Of course, it can be argued that in the long term this might be good for us. As Nick Shaxson argues in his book 'The Finance Curse', we have long suffered from overvaluation of the pound as a result of the harmful activities of the City of London and this has had cost to us all. Adjustment to be more appropriate exchange rate levels may be overdue. But that does not mean it will be easy, especially if as unmanaged and chaotic, as this adjustment is going to be.

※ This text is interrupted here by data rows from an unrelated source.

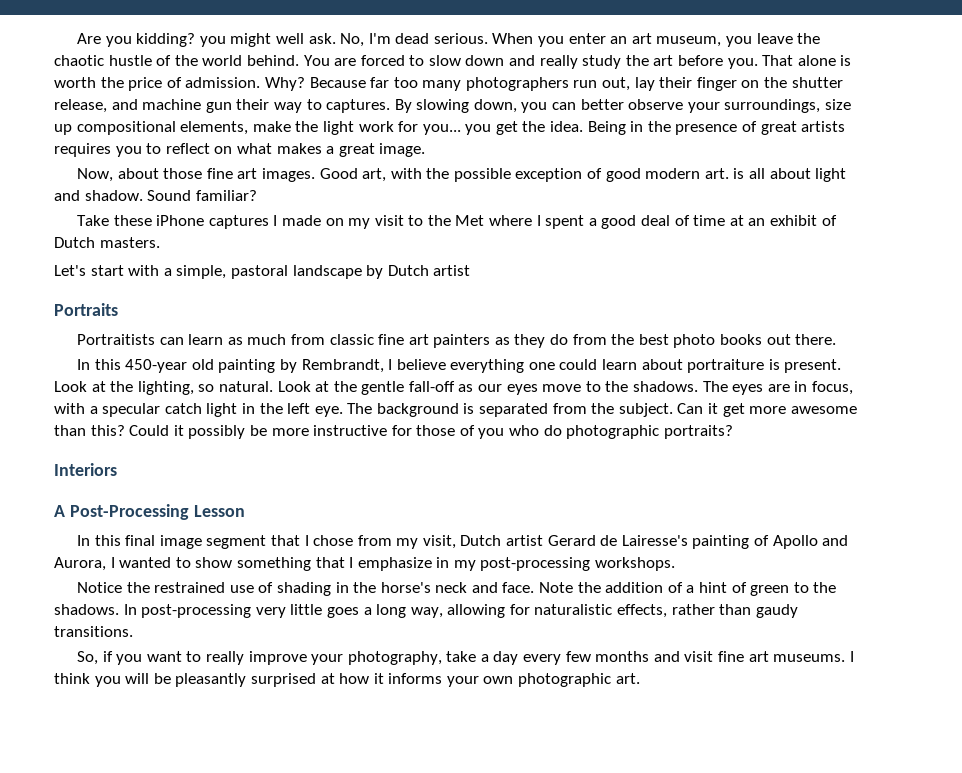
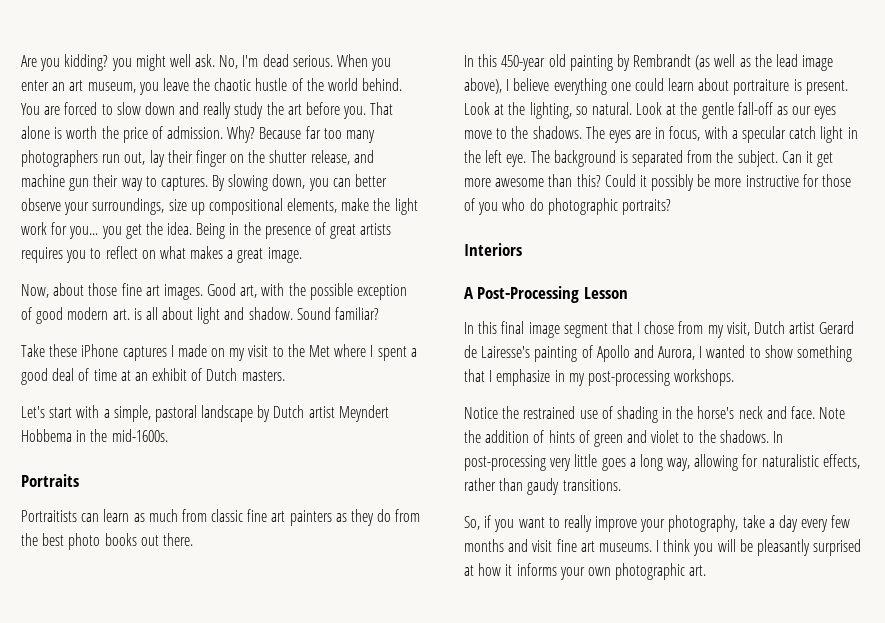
- Let's start with a simple, pastoral landscape by Dutch artist
+ Let's start with a simple, pastoral landscape by Dutch artist Meyndert Hobbema in the mid-1600s.
- In this 450-year old painting by Rembrandt, I believe everything one could learn about portraiture is present.
+ In this 450-year old painting by Rembrandt (as well as the lead image above), I believe everything one could learn about portraiture is present.
- Note the addition of a hint of green to the shadows.
+ Note the addition of hints of green and violet to the shadows.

Chaos has a considerable price. I suggested some time ago that it will not be cost that will push businesses under in the case of no deal. A lack of liquidity will do that instead as supply chains lengthen, goods get stuck in transit and critical processes fail, including cash flow. I imagine substantial fall out from this. Given that 'no deal' will be punished by the EU this is inevitable. I simply cannot imagine them making life easy on a border. Why should they? In that case, expect a substantial number of businesses - including many in the transport sector, who will be hit especially hard as all their capital assets will simply sit still for long periods on behalf of customers who will not b able to pay for them to do so - to fail during the early summer of 2019. That is pretty much inevitable.
But that is only the direct impact of no-deal. There is, for example, the Bank of England reaction to consider as well. Falling exchange rates will give rise to a knee-jerk increase in the interest rate on their part in a hopeless and entirely misplaced attempt to support the value of the pound. Whatever Carney has said to date can be ignored: central bankers raise rates when currency values fall unless ordered to do otherwise. Philip Hammond has the power to over-rule such rises (there is no independence for the Bank of England in reality; it is all a sham, as I have previously explained) but will he? Given Tory loyalty to the City and Hammod's deep and innate desire to see ‘normal’ interest rates restored, which is a sentiment that runs deep through his party, I cannot see that happening.

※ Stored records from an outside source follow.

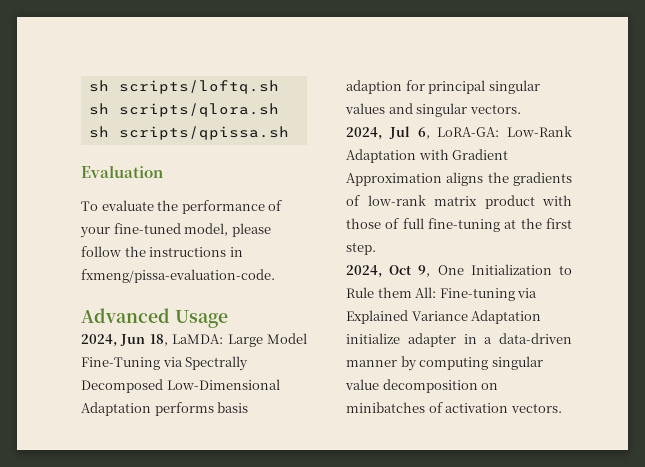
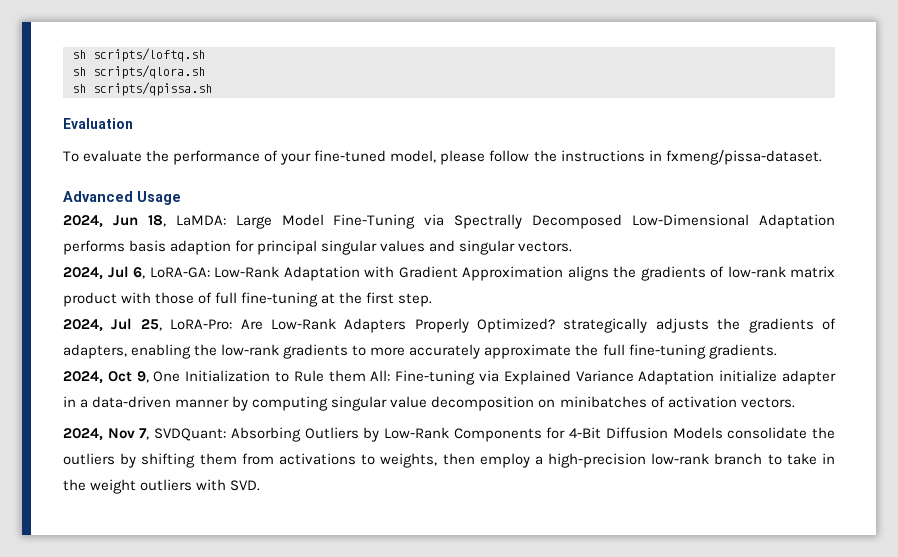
- To evaluate the performance of your fine-tuned model, please follow the instructions in fxmeng/pissa-evaluation-code.
+ To evaluate the performance of your fine-tuned model, please follow the instructions in fxmeng/pissa-dataset.
+ 2024, Jul 25, LoRA-Pro: Are Low-Rank Adapters Properly Optimized? strategically adjusts the gradients of adapters, enabling the low-rank gradients to more accurately approximate the full fine-tuning gradients.
+ 2024, Nov 7, SVDQuant: Absorbing Outliers by Low-Rank Components for 4-Bit Diffusion Models consolidate the outliers by shifting them from activations to weights, then employ a high-precision low-rank branch to take in the weight outliers with SVD.

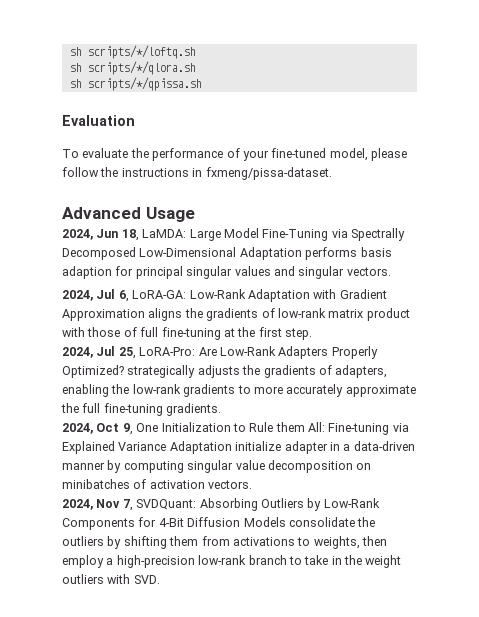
- sh scripts/loftq.sh
- sh scripts/qlora.sh
- sh scripts/qpissa.sh
+ sh scripts/*/loftq.sh
+ sh scripts/*/qlora.sh
+ sh scripts/*/qpissa.sh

The impact of these rate rises will be dramatic and quite rapid. Many households will be immune from the shock at first because of fixed-rate mortgages, but not all will enjoy that advantage. And most businesses will not. Rapidly rising interest costs at a time of inflation, resulting from rising import costs, with the resulting likelihood of real incomes being in free-fall when personal debt levels are already very high and net saving has disappeared will be catastrophic. If border chaos does not create an insolvency crisis then increasing interest rates will.
Insolvency crises are personal, traumatic and always costly for society at large. But they also have systemic consequences, and that risk is transmitted through and to the banking system. The Bank of England says the UK banking system is now more robust than it was. I think there is some truth to that: it would be churlish not to agree. But banking faces its own shocks in the event of no deal. No one can be sure what the end of financial services passporting really means. And no one can be sure whether or not all derivatives will be legally enforceable when EU regulation ceases to apply. The scale of the shock to banking is already hard to assess in the case of no deal. We can be fairly sure that given the scale of the City’s enthusiasm for staying in the EU they think that the risk without the spillover from liquidity and interest rate induced crises is significant. Add an insolvency crisis into that mix and who knows what will happen? All that can be safely said is that the scale of the risk is real and significant.
And all this is before three other factors are taken into account. The first is the disruption to supply chains. The second is, then, contractual failure with consequent loss of profit claims. And the third is skill shortages as people, quite reasonably, refuse to come to the UK any more to take work. This also has a fourth, knock-on effect, which may be rising wage costs, although if businesses fail to the extent that I imagine it is actually possible that the exact reverse may happen, and there may be a spike in unemployment and no net wage increases.
Out all this together and there is only one possible consequence of no-deal and that is economic mayhem. I wish it were otherwise but unless the EU decided to impose no sanctions on the UK for leaving without a deal (and I cannot see a legal way that they could do that) then nothing else is at all likely, especially as they will seek to maintain a border even of the UK is likely to be almost wholly unable to do so.
What to do in this situation? That's the subject for another blog. But nothing will really save the day.